→ Work to complete: Include the line with "font-size: 11px ->" and every line before it in the entries below, echoed exactly, but not the pictures.

Front-end code edit data
———

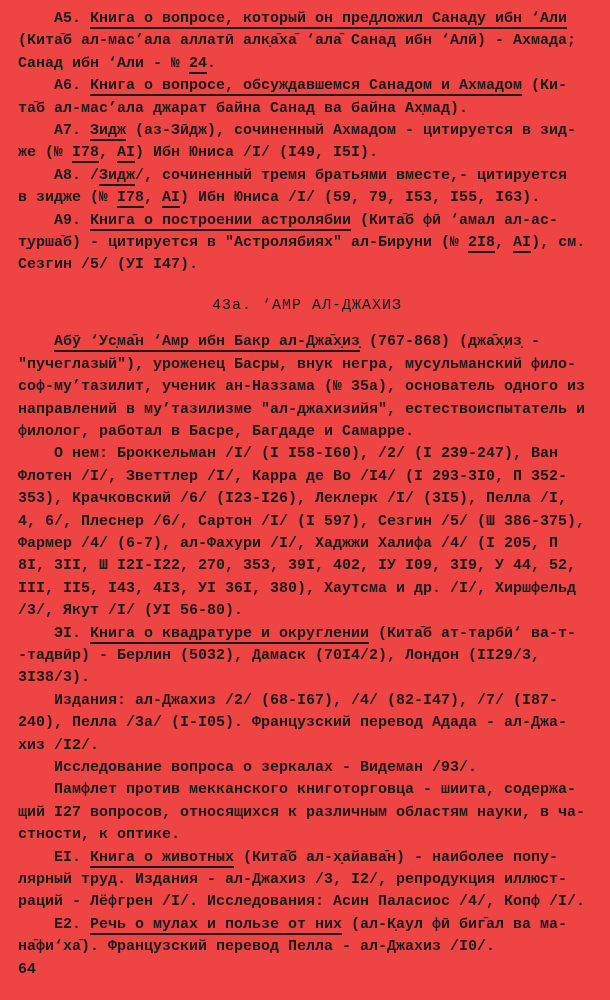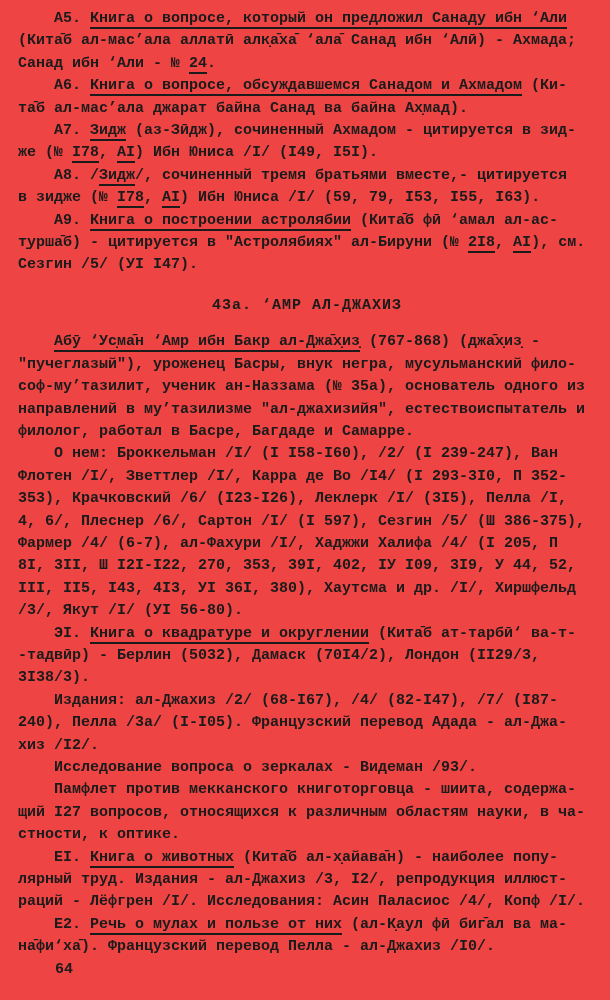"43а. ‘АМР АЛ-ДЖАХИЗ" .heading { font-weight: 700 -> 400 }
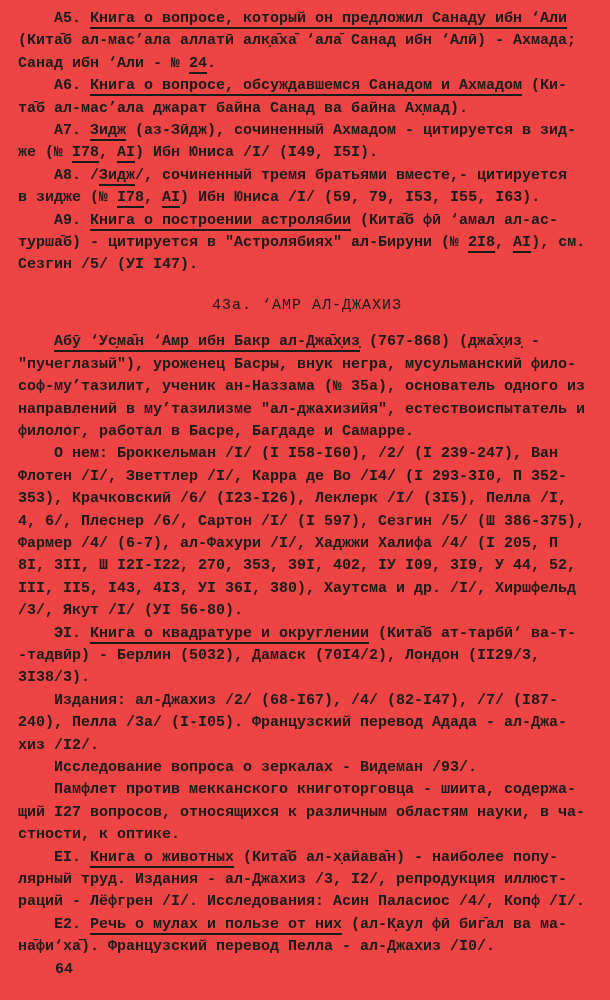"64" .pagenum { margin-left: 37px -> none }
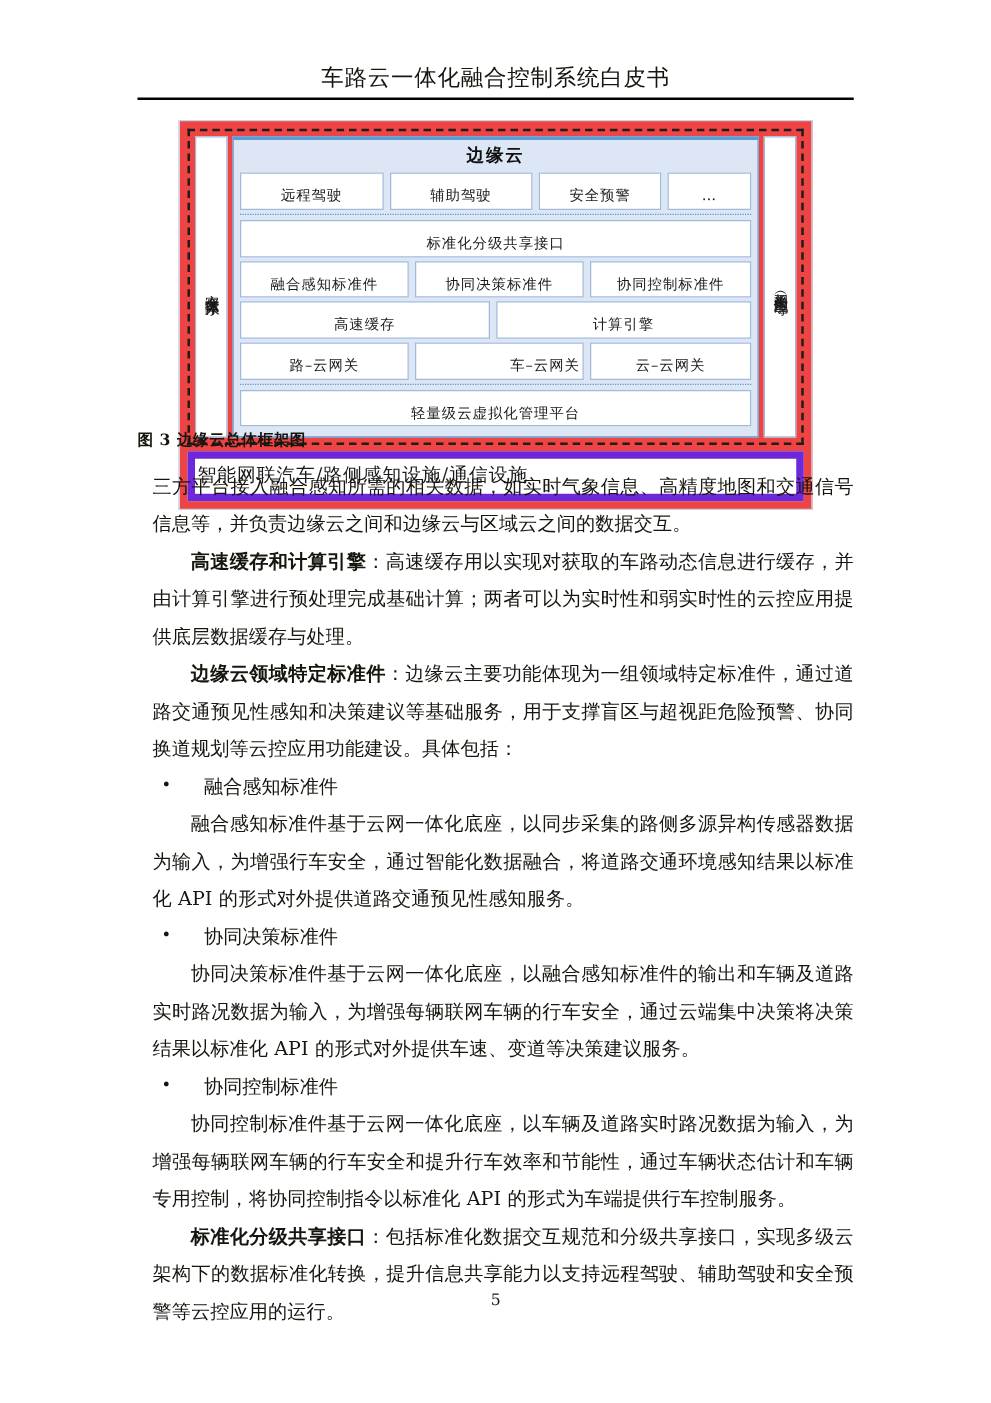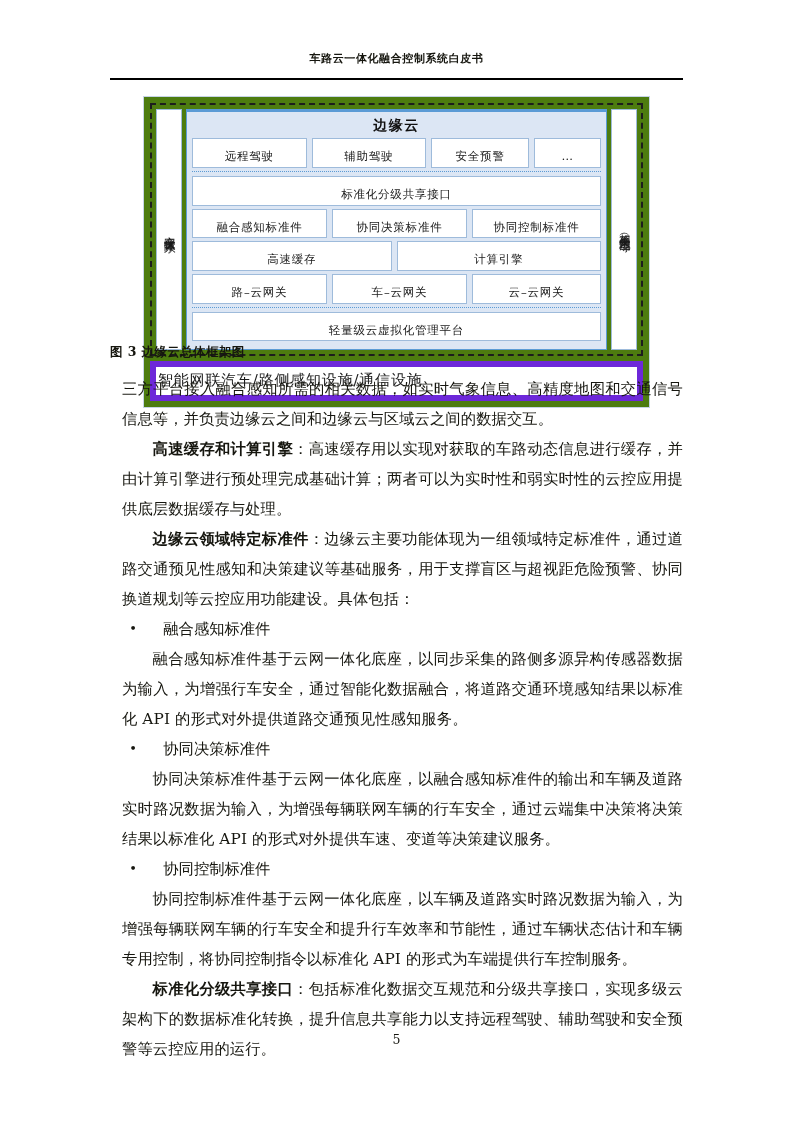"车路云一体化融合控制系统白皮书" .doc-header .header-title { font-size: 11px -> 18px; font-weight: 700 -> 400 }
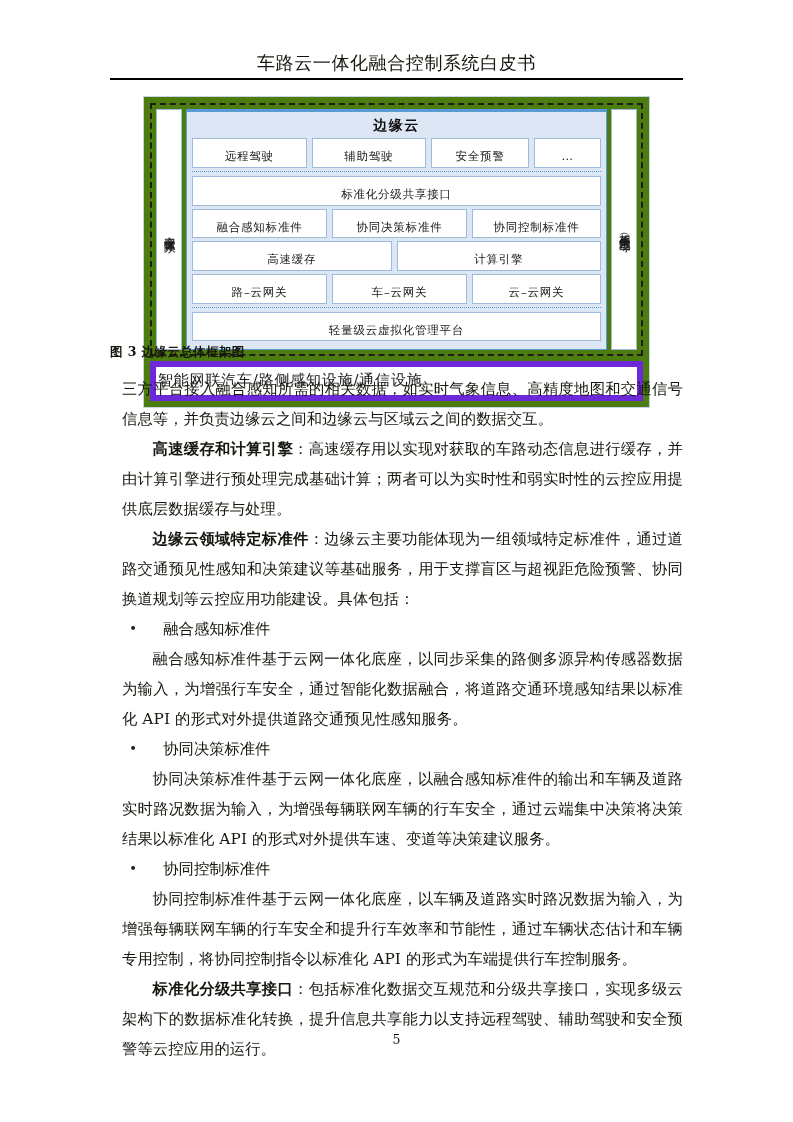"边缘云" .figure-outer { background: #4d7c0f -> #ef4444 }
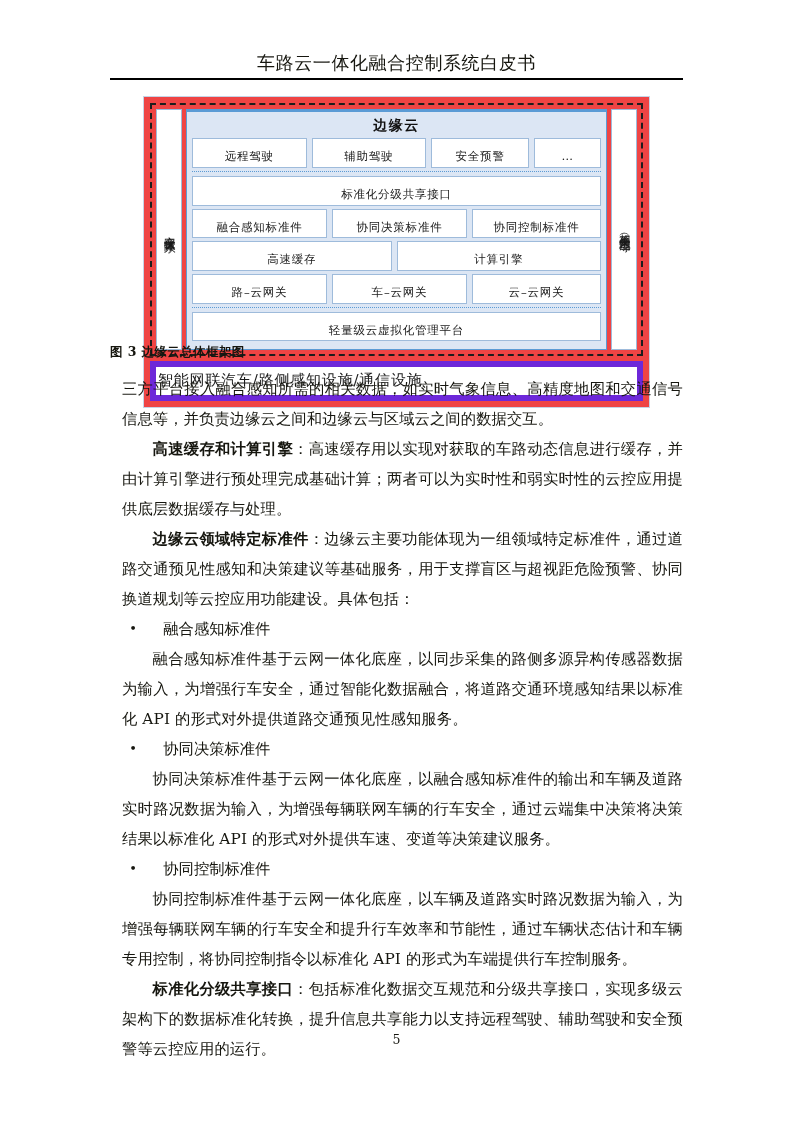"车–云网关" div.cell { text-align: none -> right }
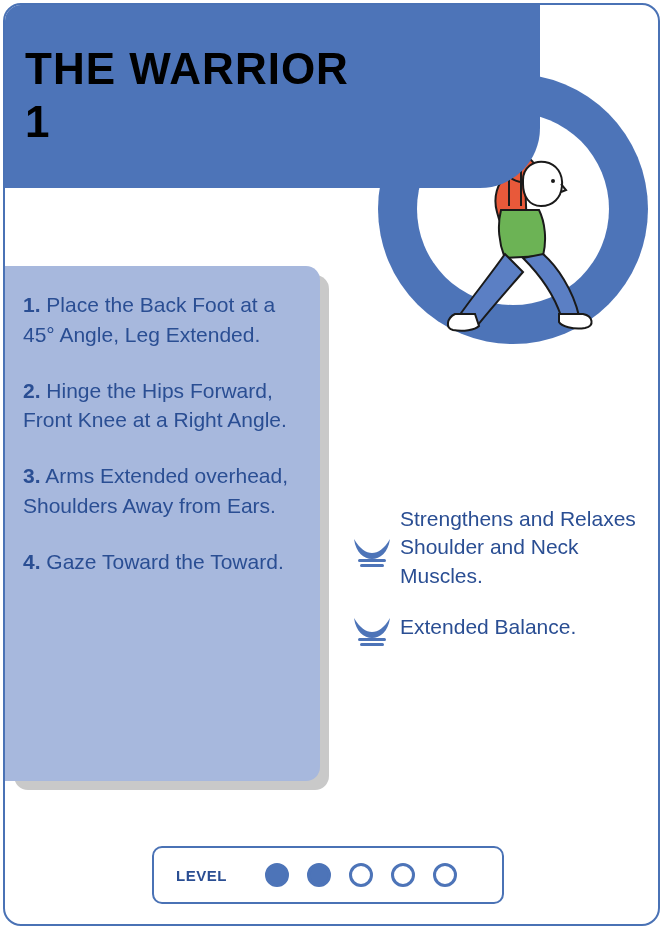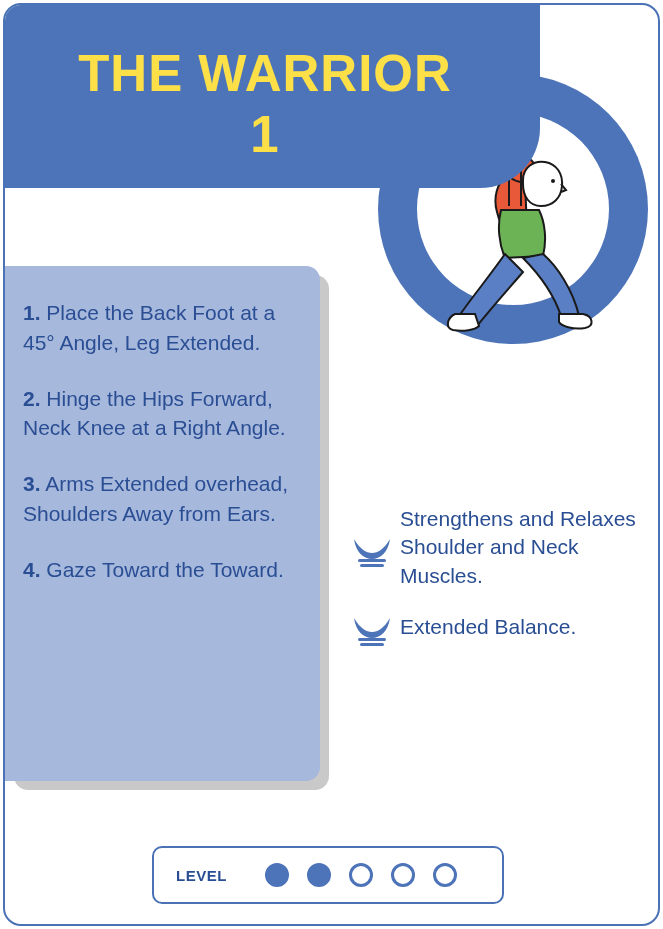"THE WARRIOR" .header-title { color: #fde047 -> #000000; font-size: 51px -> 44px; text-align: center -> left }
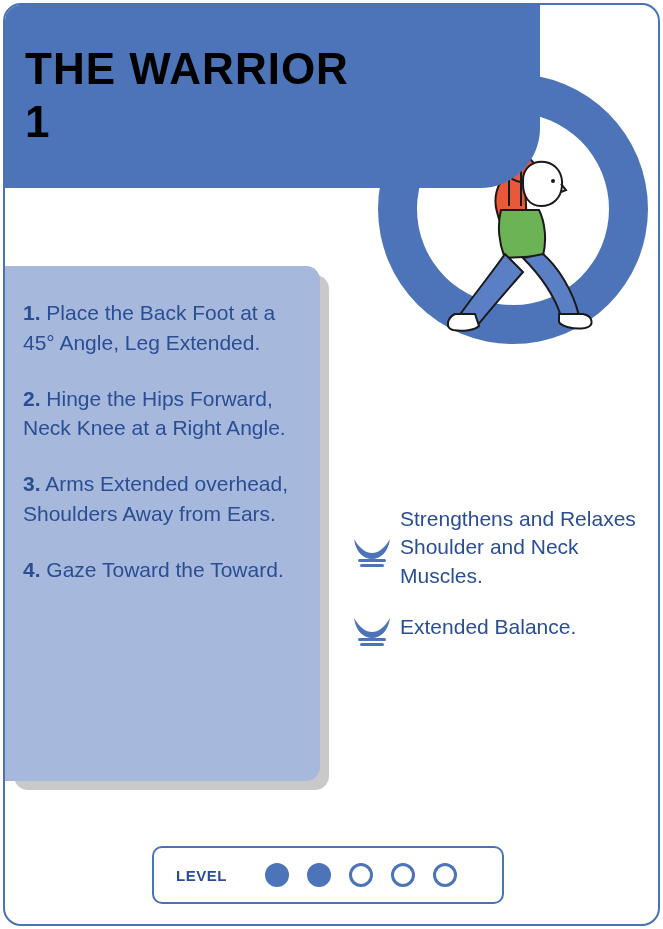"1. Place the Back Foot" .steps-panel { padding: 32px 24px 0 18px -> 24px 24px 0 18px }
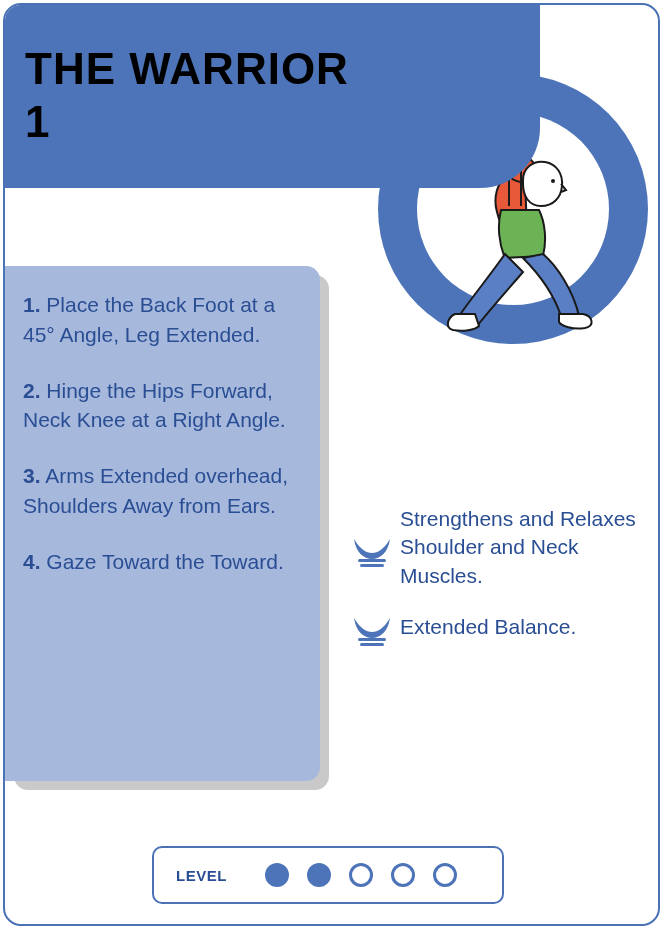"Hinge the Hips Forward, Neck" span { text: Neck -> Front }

———

→ Response to the task:
"43а. ‘АМР АЛ-ДЖАХИЗ" .heading { font-weight: 700 -> 400 }
"64" .pagenum { margin-left: 37px -> none }
"车路云一体化融合控制系统白皮书" .doc-header .header-title { font-size: 11px -> 18px; font-weight: 700 -> 400 }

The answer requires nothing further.